Among patients with unresectable, non-metastatic hepatocellular carcinoma, treatment with Lenvima (Lenvatinib) plus Keytruda (pembrolizumab) in combination with transarterial chemoembolization (TACE) was found to improve outcomes when compared with treatment with TACE plus placebo, researchers have stated.
Findings from the phase 3 LEAP-012 study were published in The Lancet.
“In summary, [Lenvima] plus [Keytruda] in combination with TACE showed significant and clinically meaningful improvement in progression-free survival and a numerical improvement in overall survival compared with placebo combined with TACE in this global randomized study,” concluded Dr. Masatoshi Kudo and colleagues in the study. “Based on these data, [Lenvima] plus [Keytruda] combined with TACE could be a new treatment option for patients with unresectable, non-metastatic hepatocellular carcinoma.”
Kudo is a professor and Chairman at the Department of Gastroenterology and Hepatology, Kindai University Faculty of Medicine in Osaka, Japan.
Glossary:
Unresectable: a tumor that cannot be removed by surgery.
Non-metastatic: when cancer has not spread beyond where it started.
Progression-free survival: the time a patient lives without their disease spreading or worsening.
Overall survival: the time that a patient lives, regardless of disease status.
Objective response rate: the percentage of patients who responded partially or completely to treatment.
Hepatic failure: liver failure.
Myositis: inflammation of the muscles
TACE, according to the Cleveland Clinic, is a procedure that involves injecting a combination of cancer-fighting drugs and an embolic agent, which blocks blood flow, into a tumor. The treatment is intended to cut off the blood supply to the tumor with little to no effect on liver functioning.
Researchers noted in the study that in hepatocellular carcinoma managed with TACE, median progression-free survival remains poor at approximately seven to eight months, “and so improved outcomes for patients with unresectable, non-metastatic hepatocellular carcinoma are urgently needed.”
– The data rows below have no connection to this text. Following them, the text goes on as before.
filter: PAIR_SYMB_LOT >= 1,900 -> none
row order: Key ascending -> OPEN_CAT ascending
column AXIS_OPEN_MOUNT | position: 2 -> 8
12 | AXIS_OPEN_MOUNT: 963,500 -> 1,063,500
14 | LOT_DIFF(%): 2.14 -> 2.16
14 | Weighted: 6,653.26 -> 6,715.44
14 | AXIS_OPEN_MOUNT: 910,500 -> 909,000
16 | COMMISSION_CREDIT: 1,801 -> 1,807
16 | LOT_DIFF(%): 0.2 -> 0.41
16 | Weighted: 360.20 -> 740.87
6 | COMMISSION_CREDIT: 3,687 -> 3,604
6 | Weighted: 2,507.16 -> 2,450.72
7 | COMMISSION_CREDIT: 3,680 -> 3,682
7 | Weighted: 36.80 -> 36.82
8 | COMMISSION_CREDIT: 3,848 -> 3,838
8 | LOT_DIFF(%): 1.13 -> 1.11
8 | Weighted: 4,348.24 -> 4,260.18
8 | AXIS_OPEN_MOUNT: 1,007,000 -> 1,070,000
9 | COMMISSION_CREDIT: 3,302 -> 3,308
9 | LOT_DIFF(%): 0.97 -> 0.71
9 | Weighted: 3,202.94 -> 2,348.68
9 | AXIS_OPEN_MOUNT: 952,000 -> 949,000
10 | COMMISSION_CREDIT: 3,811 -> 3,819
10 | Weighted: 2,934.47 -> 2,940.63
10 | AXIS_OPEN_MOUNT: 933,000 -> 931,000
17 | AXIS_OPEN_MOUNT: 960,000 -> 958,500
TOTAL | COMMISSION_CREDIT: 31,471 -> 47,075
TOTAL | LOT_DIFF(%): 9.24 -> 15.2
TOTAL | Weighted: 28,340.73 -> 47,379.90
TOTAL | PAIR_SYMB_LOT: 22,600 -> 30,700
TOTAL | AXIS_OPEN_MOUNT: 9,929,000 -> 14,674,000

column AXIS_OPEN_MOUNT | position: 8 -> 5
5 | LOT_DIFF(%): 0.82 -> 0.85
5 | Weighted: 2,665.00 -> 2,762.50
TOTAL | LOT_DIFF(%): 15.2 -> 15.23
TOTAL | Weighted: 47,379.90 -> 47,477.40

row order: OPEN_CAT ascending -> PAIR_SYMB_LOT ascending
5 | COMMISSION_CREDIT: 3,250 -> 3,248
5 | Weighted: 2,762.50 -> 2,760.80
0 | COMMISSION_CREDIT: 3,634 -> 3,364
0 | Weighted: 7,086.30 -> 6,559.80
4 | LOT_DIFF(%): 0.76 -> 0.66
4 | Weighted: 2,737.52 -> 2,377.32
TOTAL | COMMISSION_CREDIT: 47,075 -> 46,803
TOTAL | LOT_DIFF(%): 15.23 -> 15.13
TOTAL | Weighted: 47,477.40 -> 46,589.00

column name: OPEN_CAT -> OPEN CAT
Lenvima, as explained by the National Cancer Institute, blocks proteins in order to prevent cancer cells from growing and kill them, and may also prevent the growth of new blood vessels needed by tumors to grow. Keytruda binds to the protein PD-1 on the surface of immune cells, which prevents cancer from suppressing the immune system, the National Cancer Institute explained.
“Combining [Keytruda] with a multikinase inhibitor such as [Lenvima] could increase anti-tumor activity by suppressing the pro-tumor immune microenvironment and preventing neovascularization, which could augment the effect of TACE,” Kudo and colleagues wrote in the study.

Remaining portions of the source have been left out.